(Excerpts from a dataset)
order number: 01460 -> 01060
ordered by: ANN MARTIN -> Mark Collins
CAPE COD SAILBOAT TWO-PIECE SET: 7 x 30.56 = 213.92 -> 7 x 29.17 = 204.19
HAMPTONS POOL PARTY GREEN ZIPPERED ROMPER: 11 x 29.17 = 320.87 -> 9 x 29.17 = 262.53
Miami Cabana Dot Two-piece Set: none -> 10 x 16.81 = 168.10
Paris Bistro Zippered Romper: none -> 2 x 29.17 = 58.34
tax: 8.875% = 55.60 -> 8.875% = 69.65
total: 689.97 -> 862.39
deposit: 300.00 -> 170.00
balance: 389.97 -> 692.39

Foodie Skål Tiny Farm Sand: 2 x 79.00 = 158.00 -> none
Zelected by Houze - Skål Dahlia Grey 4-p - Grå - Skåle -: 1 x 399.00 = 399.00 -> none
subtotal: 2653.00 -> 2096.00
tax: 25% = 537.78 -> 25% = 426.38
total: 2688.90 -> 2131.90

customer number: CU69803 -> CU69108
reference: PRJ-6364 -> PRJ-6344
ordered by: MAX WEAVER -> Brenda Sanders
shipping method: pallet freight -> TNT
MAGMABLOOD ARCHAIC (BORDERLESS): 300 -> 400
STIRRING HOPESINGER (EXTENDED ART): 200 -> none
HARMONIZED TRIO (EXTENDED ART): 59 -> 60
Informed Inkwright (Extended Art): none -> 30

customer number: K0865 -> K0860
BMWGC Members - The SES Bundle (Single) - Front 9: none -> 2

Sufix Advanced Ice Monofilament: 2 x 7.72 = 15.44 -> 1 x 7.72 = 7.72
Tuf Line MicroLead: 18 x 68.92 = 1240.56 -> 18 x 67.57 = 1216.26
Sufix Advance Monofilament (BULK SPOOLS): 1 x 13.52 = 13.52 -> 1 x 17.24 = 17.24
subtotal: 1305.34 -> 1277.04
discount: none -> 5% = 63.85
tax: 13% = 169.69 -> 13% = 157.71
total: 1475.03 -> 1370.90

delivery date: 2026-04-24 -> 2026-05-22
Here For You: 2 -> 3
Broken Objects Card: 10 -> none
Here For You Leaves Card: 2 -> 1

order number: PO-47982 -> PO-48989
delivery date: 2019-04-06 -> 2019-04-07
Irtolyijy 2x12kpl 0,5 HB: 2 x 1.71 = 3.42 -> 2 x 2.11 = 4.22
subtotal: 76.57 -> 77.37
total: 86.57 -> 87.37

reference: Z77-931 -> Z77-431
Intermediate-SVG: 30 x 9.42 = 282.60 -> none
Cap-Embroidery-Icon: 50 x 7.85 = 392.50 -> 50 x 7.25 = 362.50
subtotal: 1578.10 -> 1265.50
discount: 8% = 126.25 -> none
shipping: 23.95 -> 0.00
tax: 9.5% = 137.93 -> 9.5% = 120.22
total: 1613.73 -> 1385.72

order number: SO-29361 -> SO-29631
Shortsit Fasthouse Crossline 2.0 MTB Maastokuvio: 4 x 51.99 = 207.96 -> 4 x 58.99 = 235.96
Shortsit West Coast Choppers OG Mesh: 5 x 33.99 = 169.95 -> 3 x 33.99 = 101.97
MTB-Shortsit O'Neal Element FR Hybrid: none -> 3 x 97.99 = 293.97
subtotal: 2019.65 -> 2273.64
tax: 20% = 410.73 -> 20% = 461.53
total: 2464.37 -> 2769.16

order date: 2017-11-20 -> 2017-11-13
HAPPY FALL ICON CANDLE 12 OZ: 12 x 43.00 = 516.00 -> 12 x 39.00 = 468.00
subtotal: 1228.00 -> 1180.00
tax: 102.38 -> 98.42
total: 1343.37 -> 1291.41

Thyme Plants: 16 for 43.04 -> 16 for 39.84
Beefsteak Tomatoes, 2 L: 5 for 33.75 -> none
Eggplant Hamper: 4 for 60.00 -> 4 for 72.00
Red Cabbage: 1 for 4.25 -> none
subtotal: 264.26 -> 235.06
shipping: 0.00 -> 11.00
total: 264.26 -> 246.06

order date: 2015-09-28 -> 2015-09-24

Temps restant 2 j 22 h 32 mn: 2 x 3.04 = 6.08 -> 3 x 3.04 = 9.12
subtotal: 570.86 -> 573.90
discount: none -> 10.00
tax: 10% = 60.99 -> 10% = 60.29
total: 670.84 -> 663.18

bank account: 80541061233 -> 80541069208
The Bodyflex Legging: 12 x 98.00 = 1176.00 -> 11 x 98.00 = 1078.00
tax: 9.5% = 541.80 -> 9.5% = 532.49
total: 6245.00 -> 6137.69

# Exercise
From the records above, pull out every line containing the word "Here".

# Written reply
Here For You: 2 -> 3
Here For You Leaves Card: 2 -> 1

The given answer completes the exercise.